O comunicado, obtido afirma que "havia chegado a hora de o Conselho agir". O Irã está ignorando uma resolução, aprovada pela agência no mês passado, exigindo que suspenda todas as atividades relacionadas com o enriquecimento de urânio.

Nesta quarta-feira, o Irã disse que os EUA sentiriam "danos e dor" se o Conselho de Segurança tratar da crise. O governo iraniano prometeu dar prosseguimento a seu programa sob qualquer circunstância.

"Os EUA podem ter o poder para provocar danos e dor, mas também estão sujeitos a danos e dor. Então, se os EUA desejam escolher esse caminho, que assim seja", afirmou o Irã em um comunicado.

Um importante diplomata da União Européia (UE) disse que o Conselho de Segurança deve começar a debater a questão na próxima semana.

- Como primeiro passo, prevemos um pedido (do Conselho) para que o Irã coopere com a AIEA e adote as medidas relacionadas pelo quadro de diretores da agência, restabelecendo a confiança nele -  disse o comunicado entregue pelo embaixador norte-americano junto à AIEA, Gregory Schulte.

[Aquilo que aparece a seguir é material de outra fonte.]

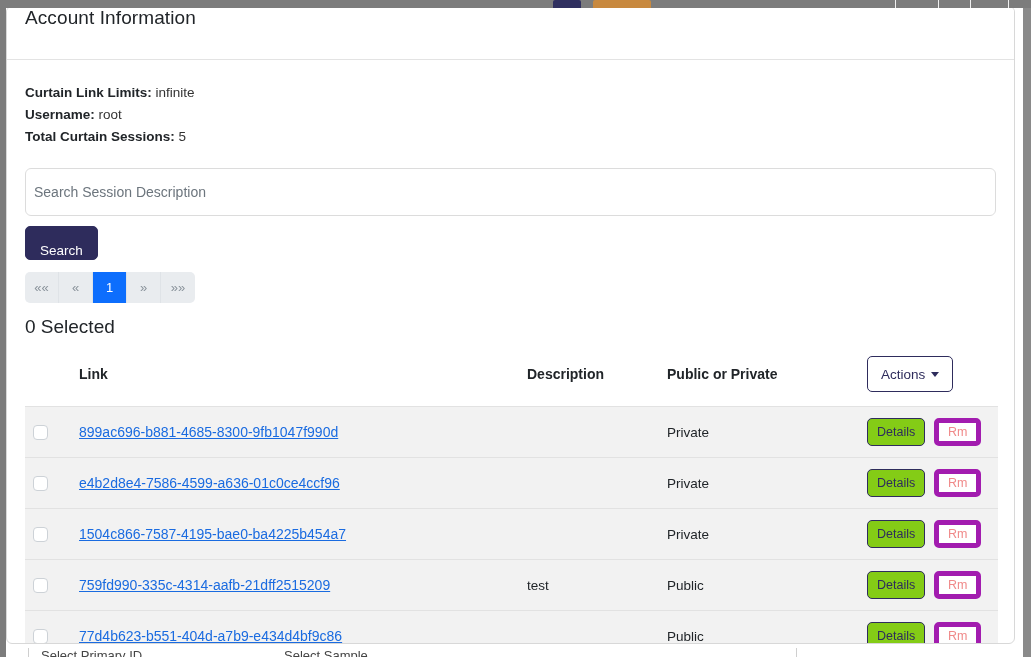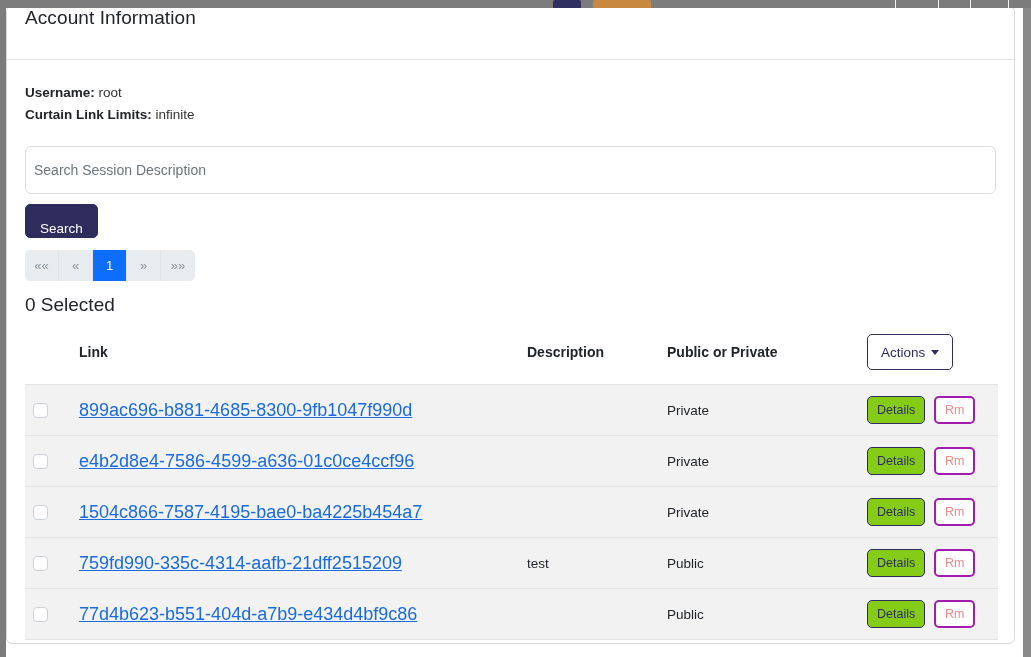--- a/index.html
+++ b/index.html
@@ -239,21 +239,21 @@
     height: 15px;
     background: #ffffff;
     border: 1px solid #cdd2d7;
     border-radius: 4px;
     cursor: pointer;
     vertical-align: middle;
   }
   .link-cell a {
     color: #1a6be0;
     text-decoration: underline;
-    font-size: 18px;
+    font-size: 14px;
     cursor: pointer;
   }
   td.td-desc { color: #212529; }
   td.td-vis  { text-align: left; color: #212529; }
   td.td-actions { text-align: left; white-space: nowrap; }
 
   .btn-details {
     height: 28px;
     padding: 1px 9px;
     background: #84cc16;
@@ -263,21 +263,21 @@
     font-size: 12.5px;
     font-family: "Liberation Sans", sans-serif;
     cursor: pointer;
     margin-right: 5px;
   }
   .btn-rm {
     height: 28px;
     padding: 0 9px;
     background: #ffffff;
     color: #f08a8a;
-    border: 2px solid #a21caf;
+    border: 5px solid #a21caf;
     border-radius: 5px;
     font-size: 12.5px;
     font-family: "Liberation Sans", sans-serif;
     cursor: pointer;
   }
 
   
   .below-card {
     position: absolute;
     left: 6px;
@@ -328,26 +328,30 @@
 
   <div class="card">
 
     <div class="card-header">
       <span class="card-title">Account Information</span>
     </div>
 
     <div class="card-body">
 
       <p class="info-line">
+        <span class="lbl">Curtain Link Limits:</span>
+        <span class="val">infinite</span>
+      </p>
+      <p class="info-line">
         <span class="lbl">Username:</span>
         <span class="val">root</span>
       </p>
       <p class="info-line">
-        <span class="lbl">Curtain Link Limits:</span>
-        <span class="val">infinite</span>
+        <span class="lbl">Total Curtain Sessions:</span>
+        <span class="val">5</span>
       </p>
 
       <div class="search-wrap">
         <input class="search-input" type="text" placeholder="Search Session Description" style="">
         <br>
         <button class="search-btn">Search</button>
       </div>
 
       <div class="pagination">
         <div class="page-item">««</div>
@@ -457,18 +461,26 @@
               <button class="btn-rm">Rm</button>
             </td>
           </tr>
 
         </tbody>
       </table>
 
     </div>
   </div>
 
+  <div class="below-card">
+    <div class="bc-row">
+      <div class="sep" style="left:22px;"></div>
+      <div class="sep" style="left:790px;"></div>
+      <div class="bc-cell bc-a">Select Primary ID</div>
+      <div class="bc-cell bc-b">Select Sample</div>
+    </div>
+  </div>
 
   <div class="right-strip">
     <div class="inner"></div>
   </div>
 
 </div>
 
 </body></html>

- O Conselho então terá capacidade de fornecer os poderes mais amplos de que a Agência necessita para investigar profundamente as preocupantes atividades nucleares do Irã -  disse Schulte.

Segundo o diplomata, a postura do Conselho de Segurança deve ser "avaliada" consultando-se todos os 15 países-membro do órgão, entre os quais a Rússia e a China, que possuem poder de veto e que se mostraram contrárias, até agora, à imposição de sanções contra o país islâmico.

- O Conselho deve sublinhar que o Irã enfrentará consequências se não cooperar -  disse Schulte.

O diplomata sugeriu que a AIEA estuda invocar cláusulas do seu acordo de salvaguardas nucleares com o Irã permitindo "inspeções especiais" a fim de facilitar o acesso a informações e a certas áreas. Esse acesso poderia jogar luz sobre os relatórios em torno de um elo militar nas pesquisas iranianas.